*** PROVIDED DATA Section Begins ***
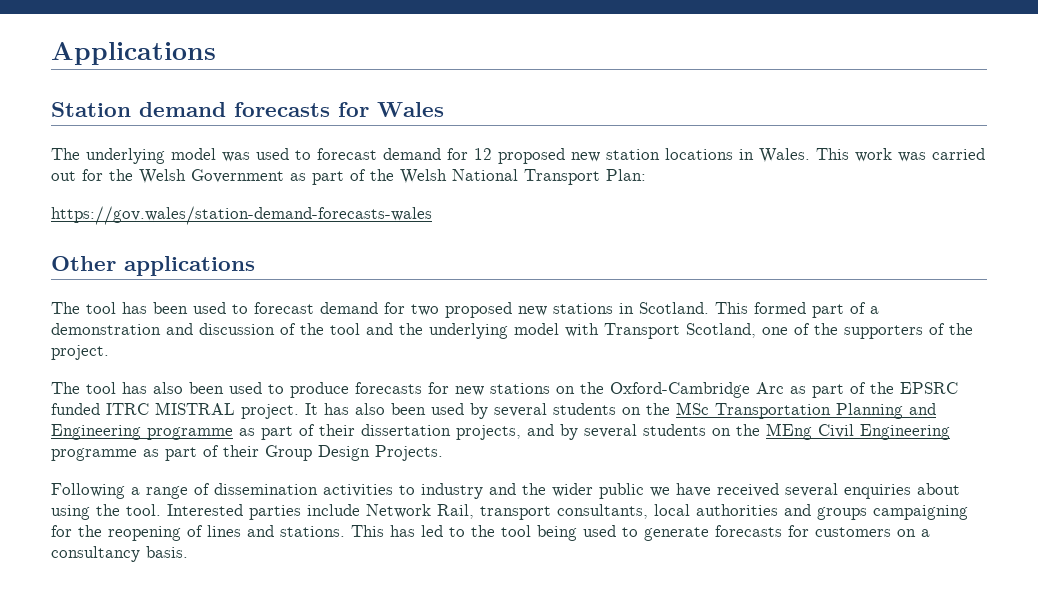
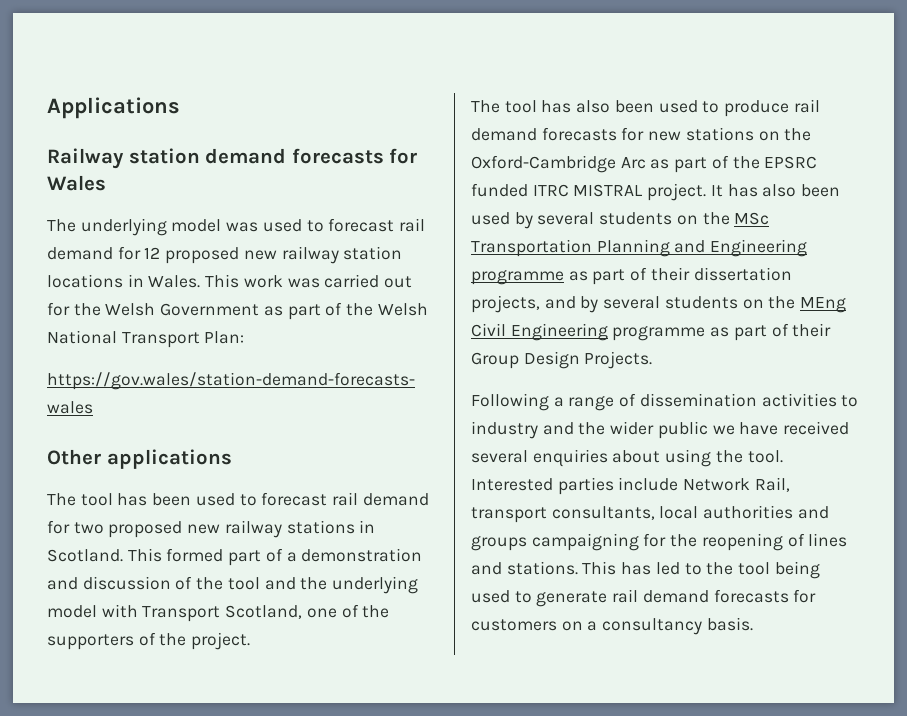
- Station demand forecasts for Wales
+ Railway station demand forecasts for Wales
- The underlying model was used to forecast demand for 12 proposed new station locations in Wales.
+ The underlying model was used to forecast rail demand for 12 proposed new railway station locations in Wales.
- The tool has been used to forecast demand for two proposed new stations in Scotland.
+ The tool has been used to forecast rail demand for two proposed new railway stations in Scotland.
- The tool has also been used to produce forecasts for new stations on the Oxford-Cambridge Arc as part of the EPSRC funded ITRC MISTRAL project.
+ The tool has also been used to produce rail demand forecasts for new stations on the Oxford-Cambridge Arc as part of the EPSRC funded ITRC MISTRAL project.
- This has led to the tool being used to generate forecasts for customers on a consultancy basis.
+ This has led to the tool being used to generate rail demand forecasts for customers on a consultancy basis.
*** PROVIDED DATA Section Ends ***
*** PROVIDED DATA Section Begins ***
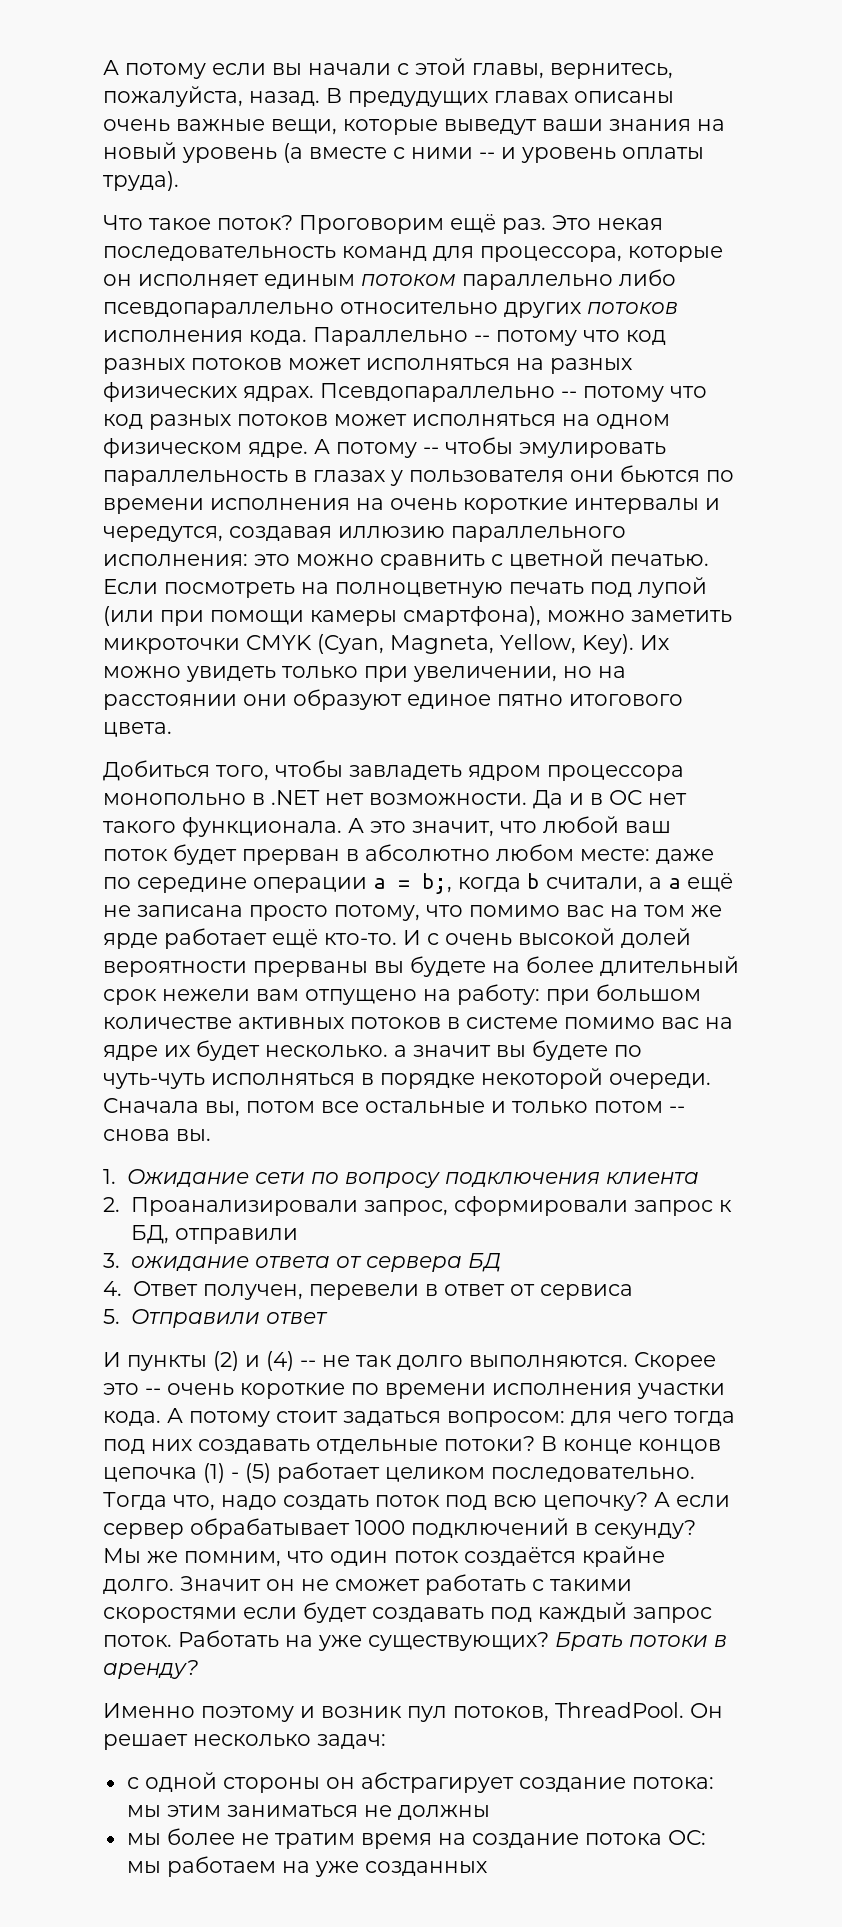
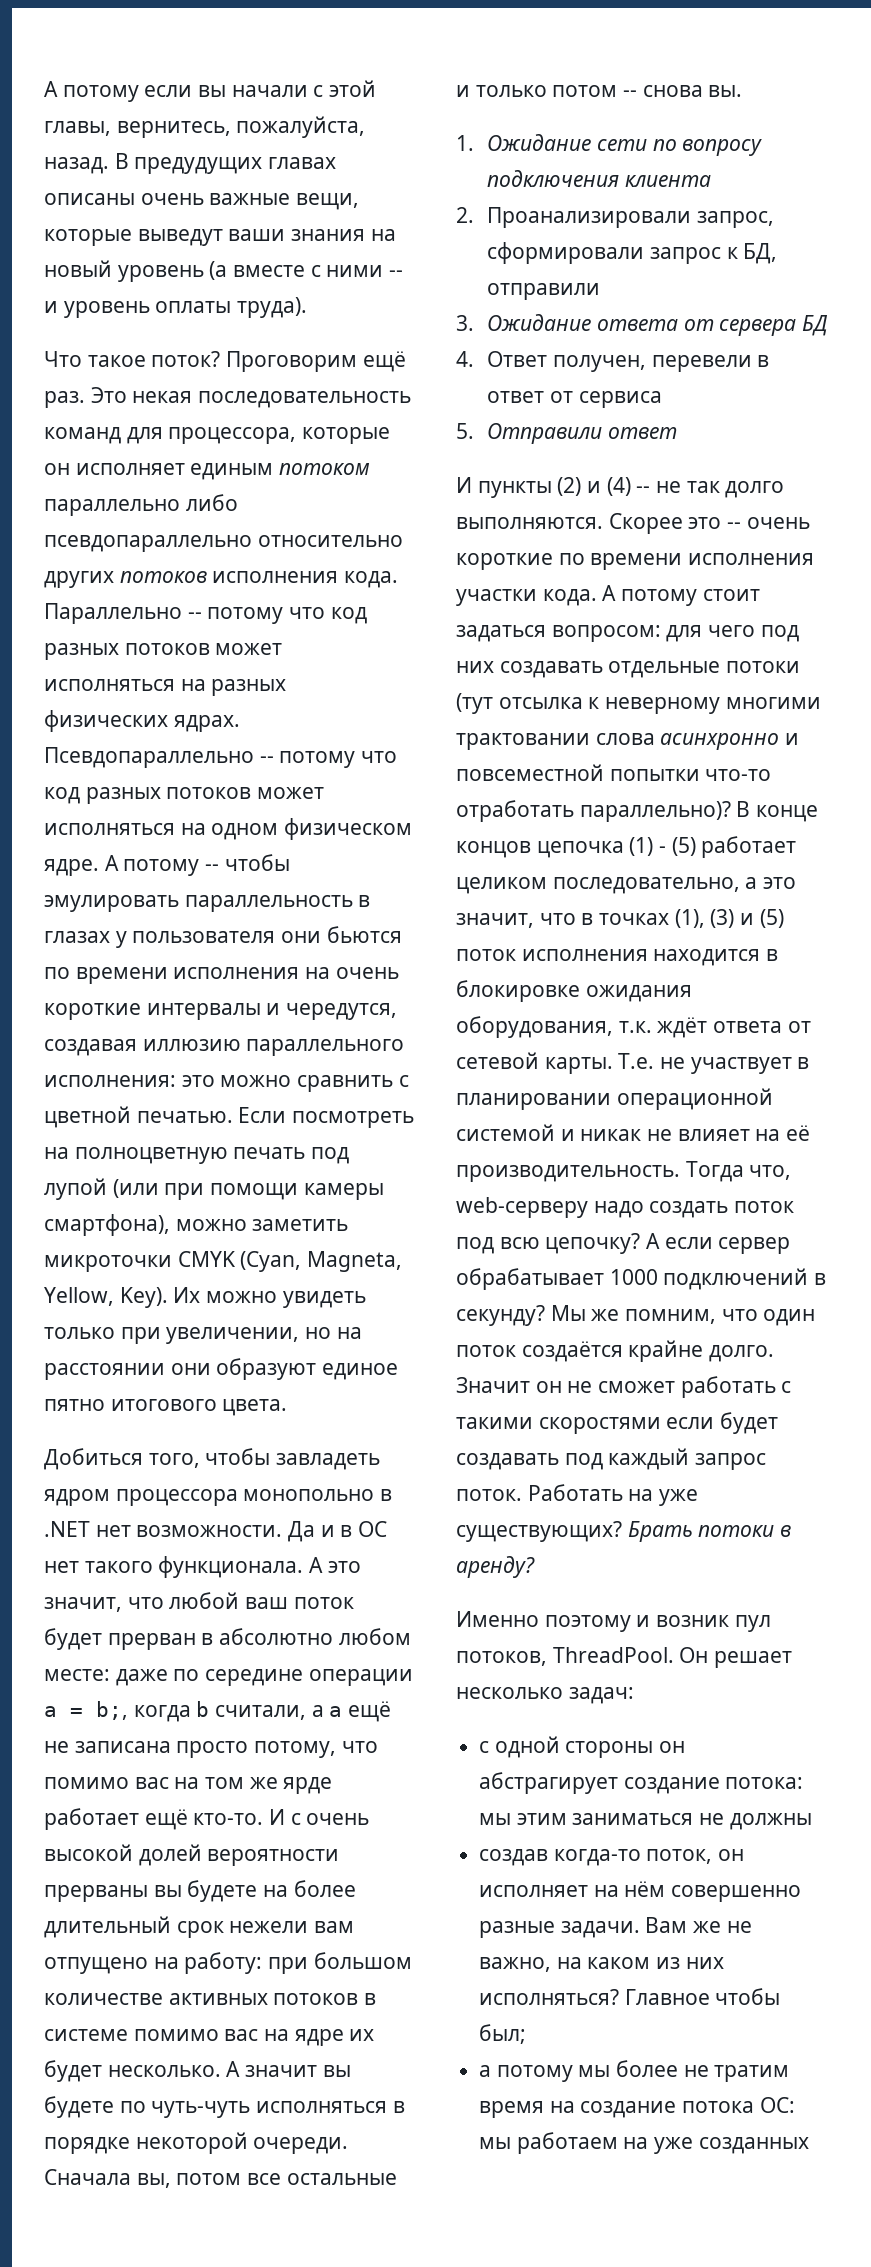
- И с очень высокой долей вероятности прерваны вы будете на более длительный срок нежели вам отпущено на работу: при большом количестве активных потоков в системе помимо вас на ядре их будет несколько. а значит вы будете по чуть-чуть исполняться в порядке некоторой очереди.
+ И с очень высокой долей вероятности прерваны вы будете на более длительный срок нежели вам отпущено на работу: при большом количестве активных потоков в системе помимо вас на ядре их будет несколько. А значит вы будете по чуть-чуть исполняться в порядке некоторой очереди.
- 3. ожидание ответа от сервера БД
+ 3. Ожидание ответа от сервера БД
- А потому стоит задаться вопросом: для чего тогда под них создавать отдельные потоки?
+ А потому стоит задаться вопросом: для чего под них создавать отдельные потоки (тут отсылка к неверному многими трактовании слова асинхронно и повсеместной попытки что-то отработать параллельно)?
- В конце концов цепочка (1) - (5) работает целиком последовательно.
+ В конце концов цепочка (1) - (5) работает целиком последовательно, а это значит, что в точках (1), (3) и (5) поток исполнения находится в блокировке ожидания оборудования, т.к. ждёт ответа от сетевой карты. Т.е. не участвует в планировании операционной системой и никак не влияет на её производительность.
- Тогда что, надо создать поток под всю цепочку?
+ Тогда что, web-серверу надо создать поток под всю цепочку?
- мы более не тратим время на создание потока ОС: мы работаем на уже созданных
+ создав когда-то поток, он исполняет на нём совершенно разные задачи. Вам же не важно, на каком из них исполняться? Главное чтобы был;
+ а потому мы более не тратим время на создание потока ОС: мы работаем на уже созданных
*** PROVIDED DATA Section Ends ***
TASK DIRECTIONS ::
Your reply is to repeat, unchanged, the lines above running from the one with "- The tool has been" up to and including the one with "demand forecasts for customers on a consultancy basis.".

RESULT FOR THIS TASK ::
- The tool has been used to forecast demand for two proposed new stations in Scotland.
+ The tool has been used to forecast rail demand for two proposed new railway stations in Scotland.
- The tool has also been used to produce forecasts for new stations on the Oxford-Cambridge Arc as part of the EPSRC funded ITRC MISTRAL project.
+ The tool has also been used to produce rail demand forecasts for new stations on the Oxford-Cambridge Arc as part of the EPSRC funded ITRC MISTRAL project.
- This has led to the tool being used to generate forecasts for customers on a consultancy basis.
+ This has led to the tool being used to generate rail demand forecasts for customers on a consultancy basis.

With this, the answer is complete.